Selama penyelidikan awal, polisi menangkap Sanjoy Roy, seorang relawan di pos polisi di dalam rumah sakit.
Namun, Subarna Goswami, seorang pejabat dengan Federasi Asosiasi Dokter Pemerintah, sebuah organisasi dokter nasional, mengatakan bukti yang dijelaskan dalam laporan otopsi “menunjukkan kemungkinan besar adanya keterlibatan beberapa orang.”
Tidak puas dengan penyelidikan, dokter menuduh polisi melakukan penyembunyian.
Kepala polisi Kolkata, sebagai tanggapan atas protes yang menuduh petugas melindungi tersangka lain, mengatakan polisi tidak pernah menunjukkan bahwa hanya satu orang yang bertanggung jawab dalam kasus tersebut.
Saat protes terus berlanjut, pengadilan tinggi di Kolkata memindahkan kasus pembunuhan dari polisi setempat ke Central Bureau of Investigation, badan penyelidikan federal kelas satu India.
Dokter yang sedang melakukan protes menuntut undang-undang yang lebih ketat untuk melindungi mereka dari kekerasan, termasuk dengan membuat setiap serangan terhadap dokter sebagai pelanggaran tanpa jaminan penangkapan.

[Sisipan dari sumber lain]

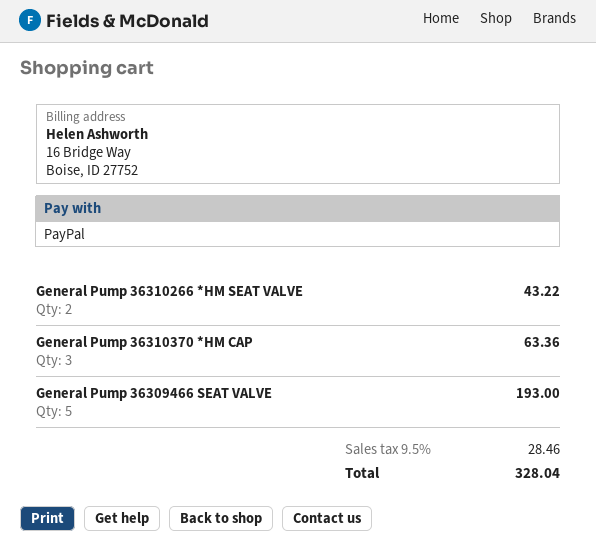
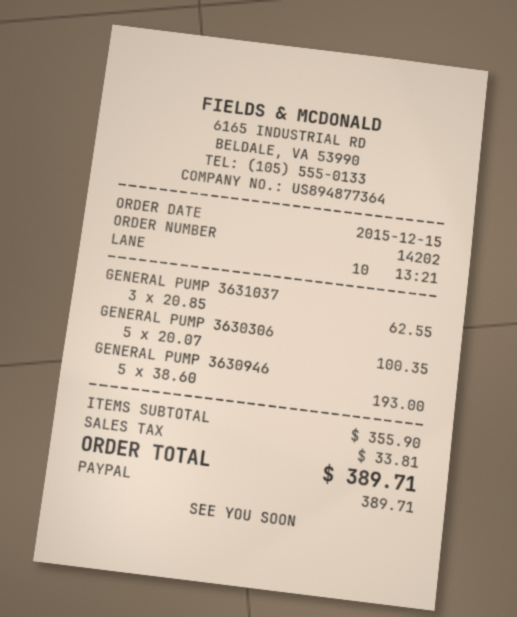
General Pump 36310266 *HM SEAT VALVE: 2 for 43.22 -> none
General Pump 36310370 *HM CAP: 3 for 63.36 -> 3 for 62.55
GENERAL PUMP 3630306: none -> 5 for 100.35
tax: 28.46 -> 33.81
total: 328.04 -> 389.71

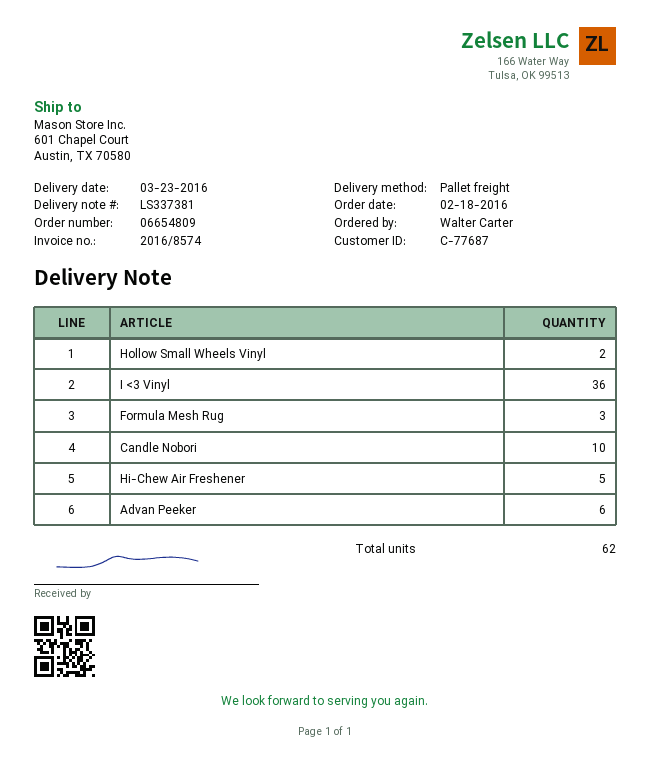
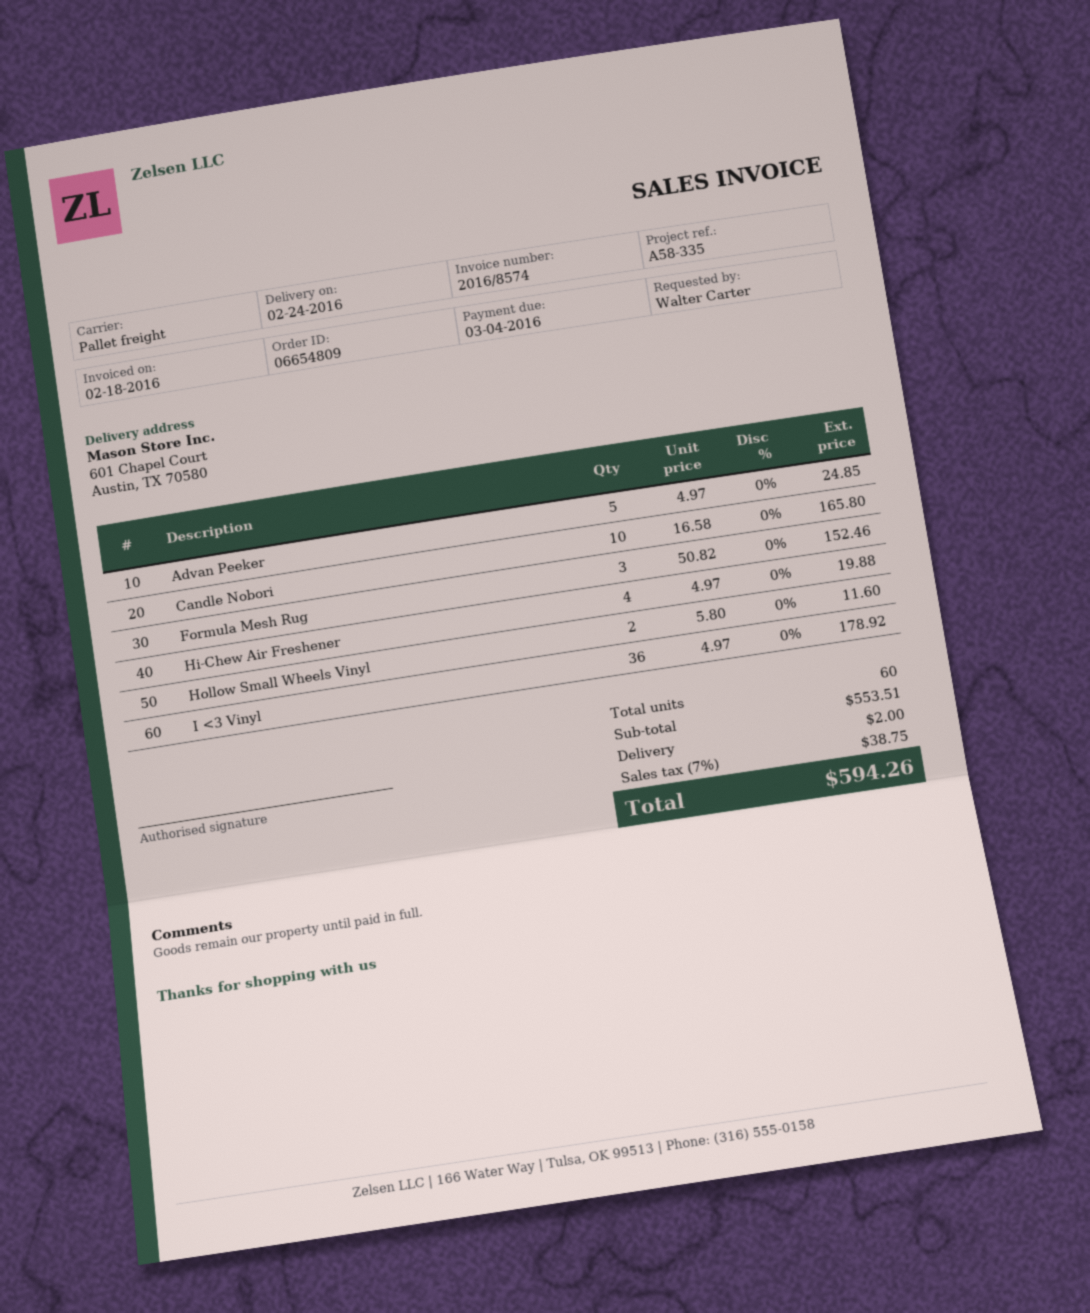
delivery date: 2016-03-23 -> 2016-02-24
Hi-Chew Air Freshener: 5 -> 4
Advan Peeker: 6 -> 5
total quantity: 62 -> 60

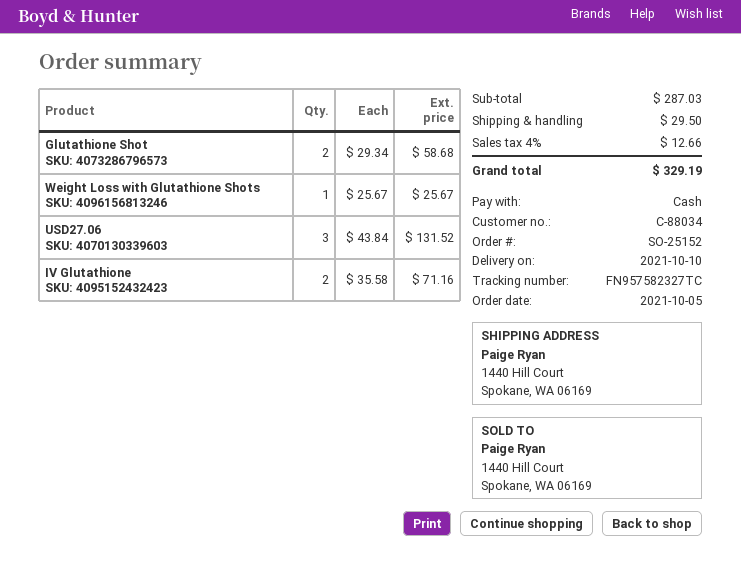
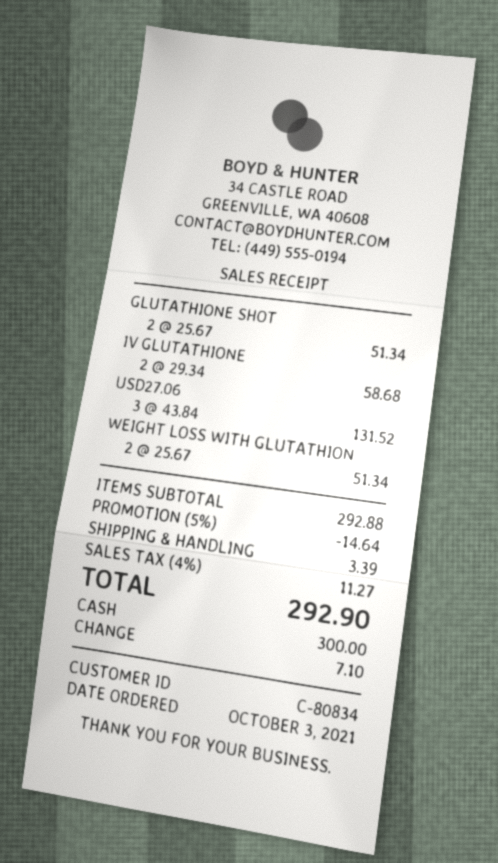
order date: 2021-10-05 -> 2021-10-03
customer number: C-88034 -> C-80834
Glutathione Shot: 2 x 29.34 = 58.68 -> 2 x 25.67 = 51.34
Weight Loss with Glutathione Shots: 1 x 25.67 = 25.67 -> 2 x 25.67 = 51.34
IV Glutathione: 2 x 35.58 = 71.16 -> 2 x 29.34 = 58.68
subtotal: 287.03 -> 292.88
discount: none -> 5% = 14.64
shipping: 29.50 -> 3.39
tax: 4% = 12.66 -> 4% = 11.27
total: 329.19 -> 292.90

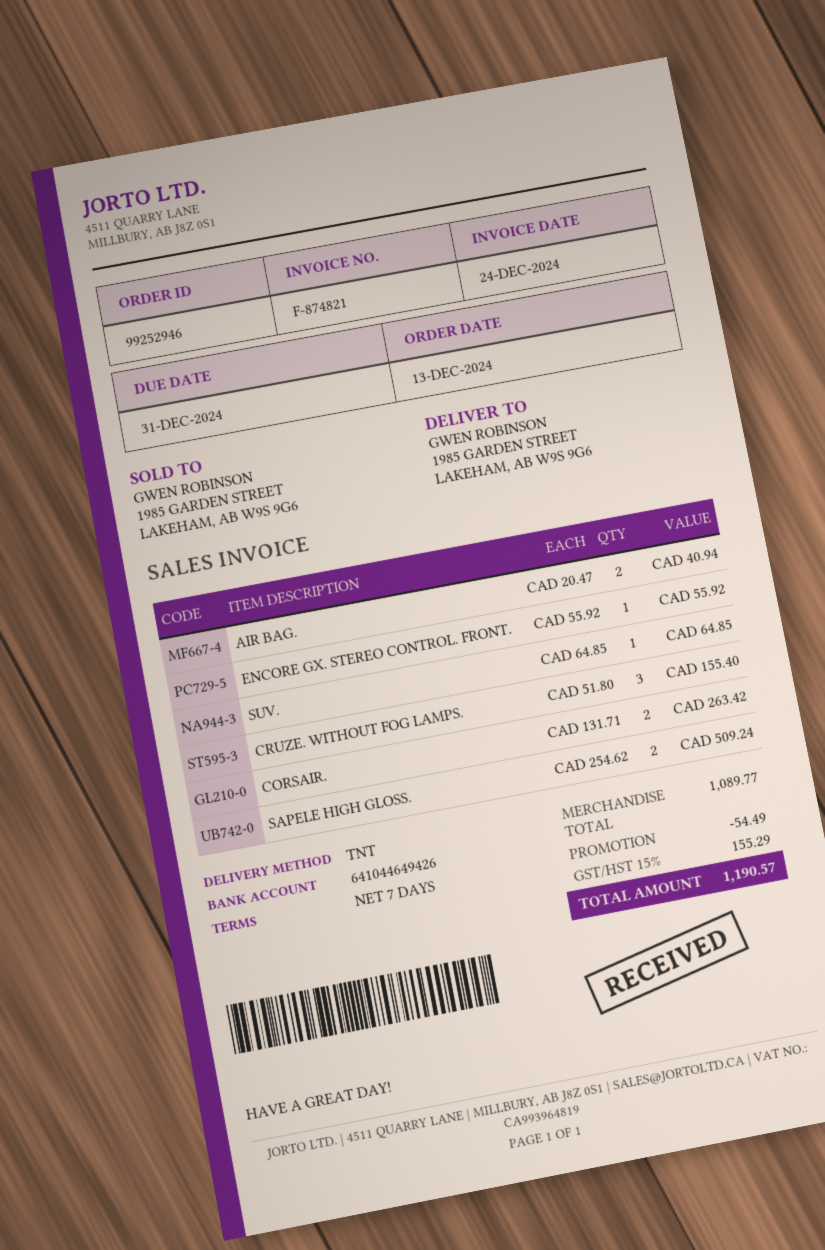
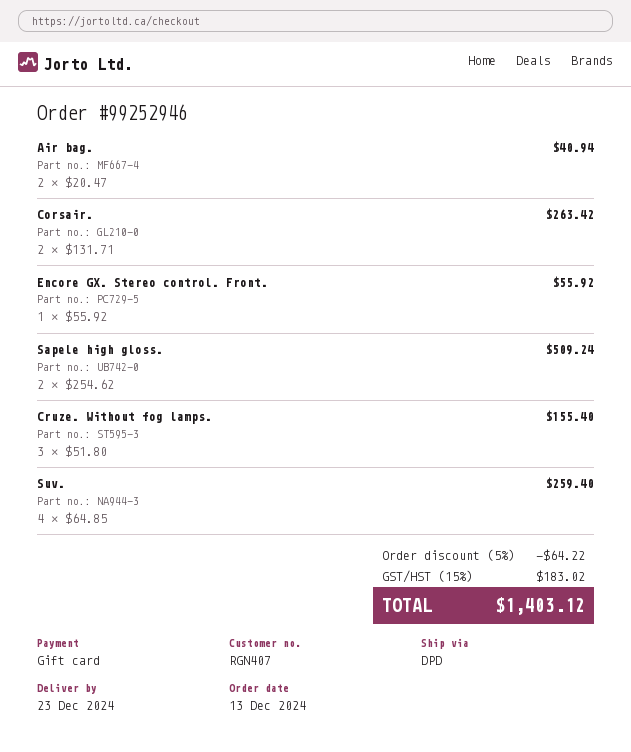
shipping method: TNT -> DPD
SUV.: 1 x 64.85 = 64.85 -> 4 x 64.85 = 259.40
discount: 54.49 -> 64.22
tax: 15% = 155.29 -> 15% = 183.02
total: 1190.57 -> 1403.12

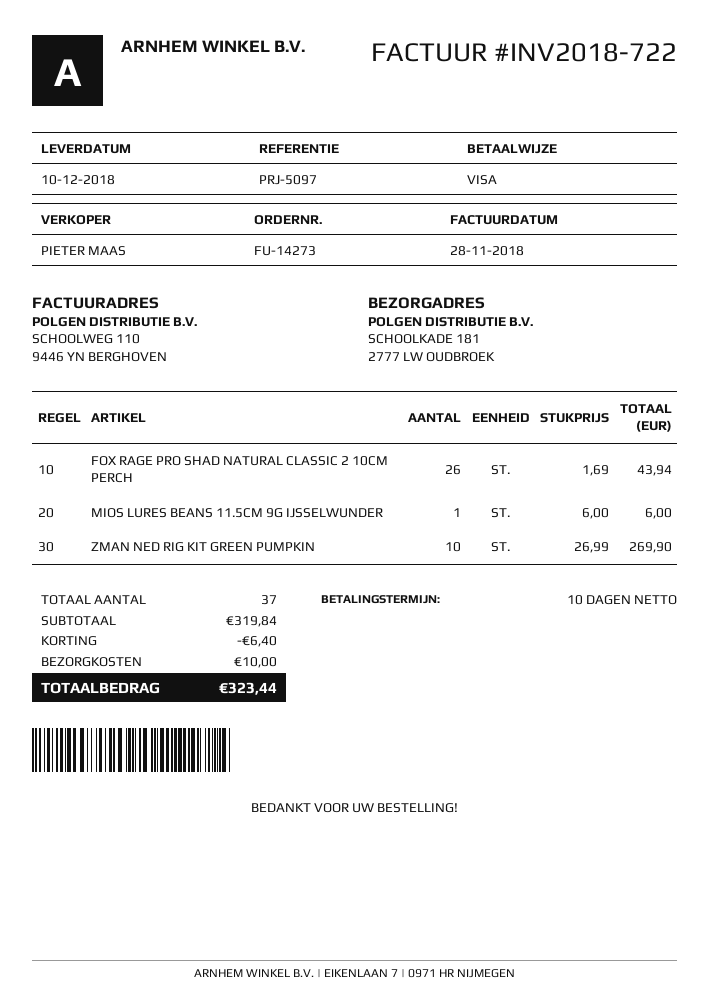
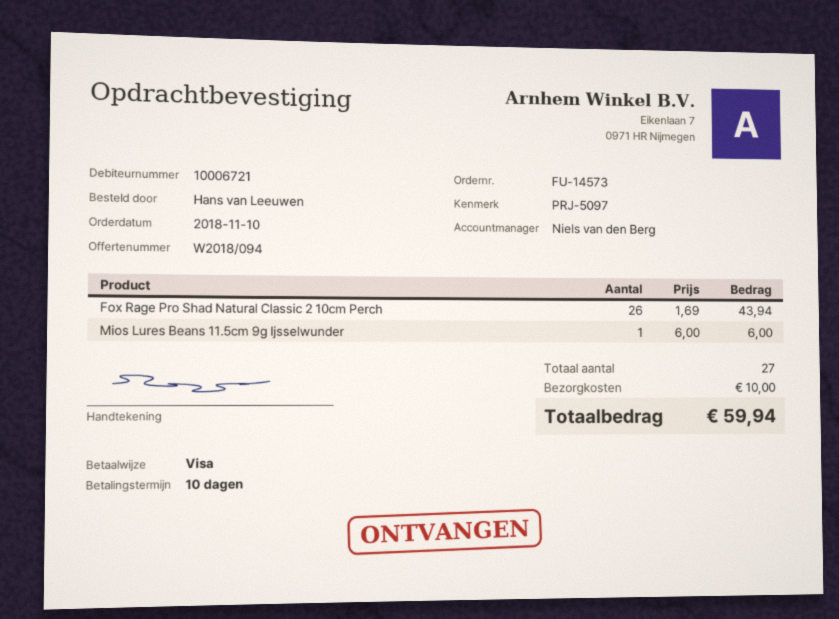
order number: FU-14273 -> FU-14573
sales rep: PIETER MAAS -> Niels van den Berg
ZMAN NED RIG KIT GREEN PUMPKIN: 10 x 26.99 = 269.90 -> none
total quantity: 37 -> 27
discount: 6.40 -> none
total: 323.44 -> 59.94

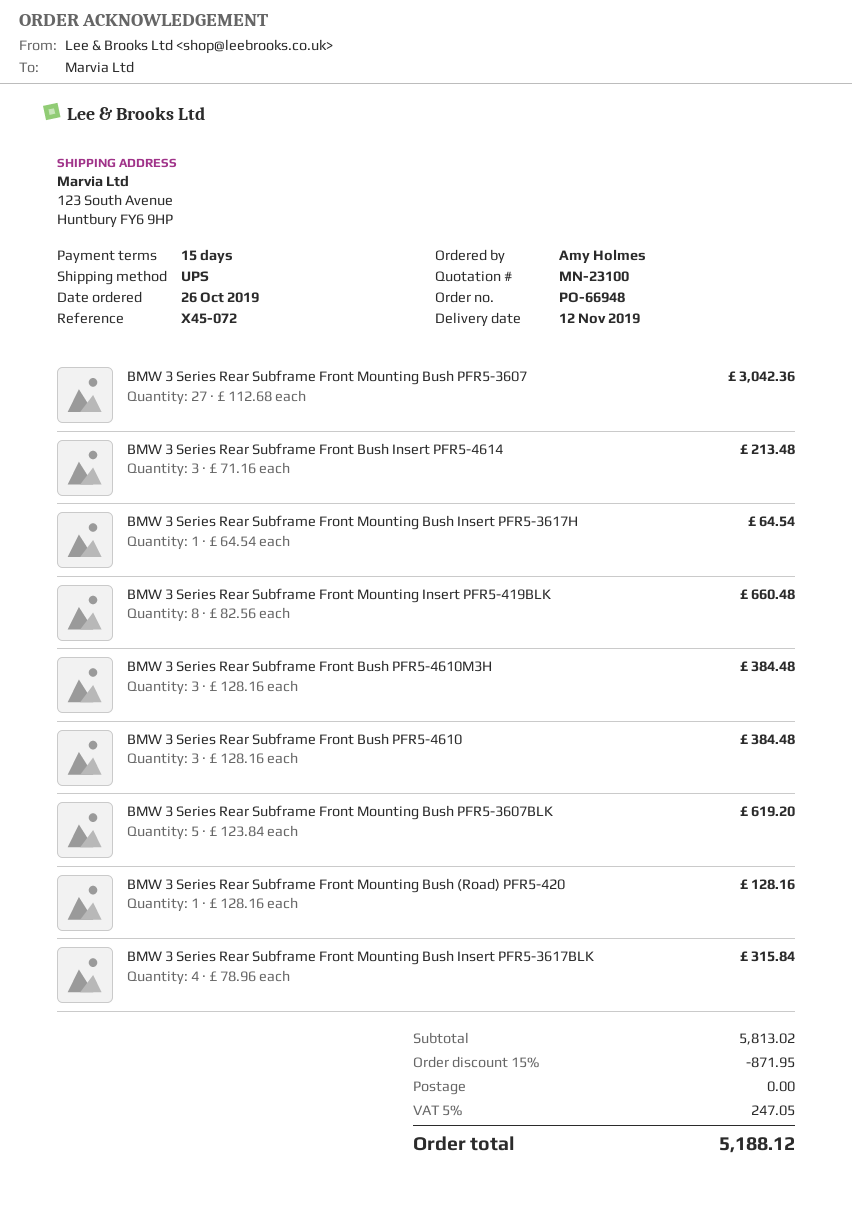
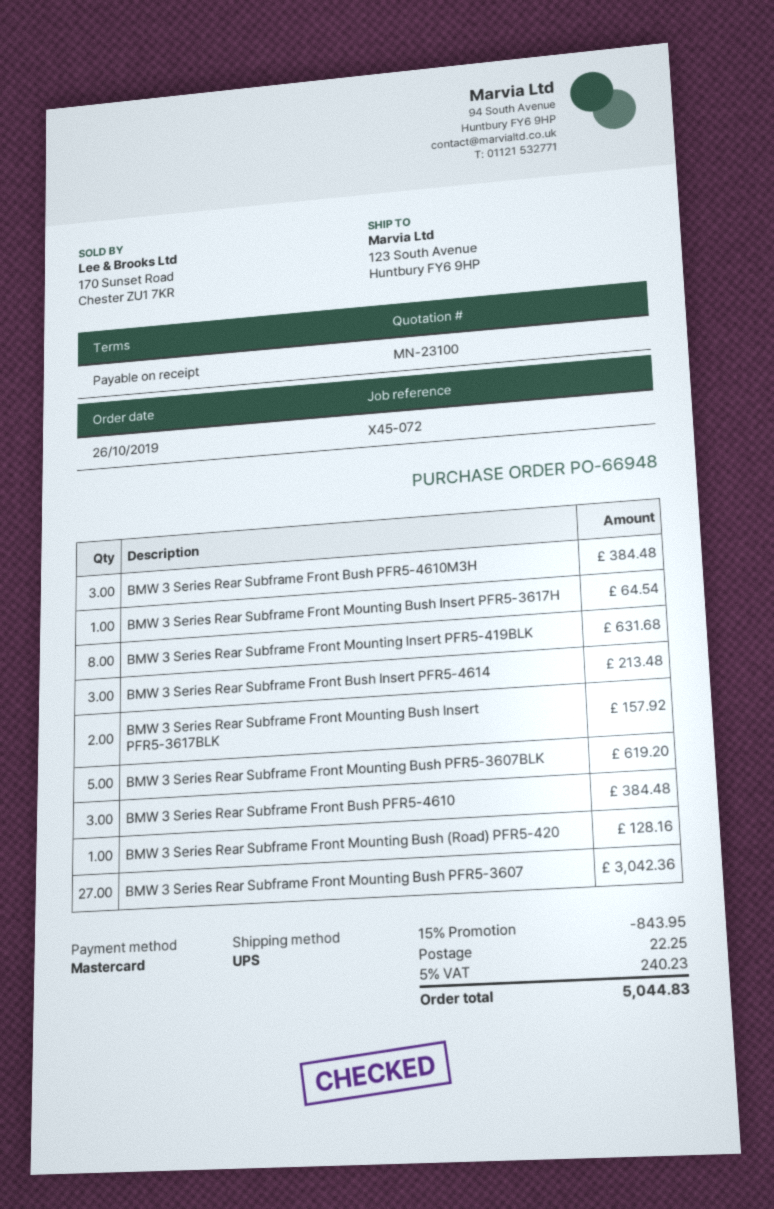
payment terms: 15 days -> on receipt
BMW 3 Series Rear Subframe Front Mounting Insert PFR5-419BLK: 8 for 660.48 -> 8 for 631.68
BMW 3 Series Rear Subframe Front Mounting Bush Insert PFR5-3617BLK: 4 for 315.84 -> 2 for 157.92
discount: 15% = 871.95 -> 15% = 843.95
shipping: 0.00 -> 22.25
tax: 5% = 247.05 -> 5% = 240.23
total: 5188.12 -> 5044.83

Pada tahun 2019, sebuah rancangan undang-undang diajukan di kalangan wakil rakyat oleh pemerintah namun tidak pernah mendapat dukungan. Pejabat kementerian kesehatan federal sekarang telah menjamin dokter bahwa mereka akan mempertimbangkan untuk mengenalkan undang-undang terpisah di Parlemen yang secara khusus melarang kekerasan terhadap mereka.
Di India, sekitar 75 persen dokter mengatakan bahwa mereka pernah mengalami kekerasan, dan mayoritas dari mereka merasa stres oleh profesi tersebut, menurut sebuah studi tahun 2019 dalam Jurnal Psikiatri India. Shashi Tharoor, seorang anggota parlemen, menyebutkan data ini dalam mendorong perlindungan yang lebih kuat bagi pekerja medis sebelum Parlemen India, sebuah asosiasi dokter mengatakan.
Banyak organisasi dokter telah mengatakan anggotanya tidak akan kembali bekerja sampai undang-undang untuk membendung serangan terhadap dokter disahkan di kedua rumah Parlemen.
Shreya Shaw, seorang mahasiswa kedokteran pasca sarjana di R.G. Kar Medical College dan Rumah Sakit, mengatakan dia tidak bisa lagi bekerja shift malam, dan bahwa sangat mengganggu untuk melihat dokter yang sedang melakukan protes secara damai diserang oleh kerumunan di dalam rumah sakit pada malam Rabu.
“Kami tidak bisa melakukan tugas darurat, shift malam lagi,” katanya. “Kami tidak bisa mengandalkan keamanan rumah sakit, kami tidak bisa mengandalkan polisi.”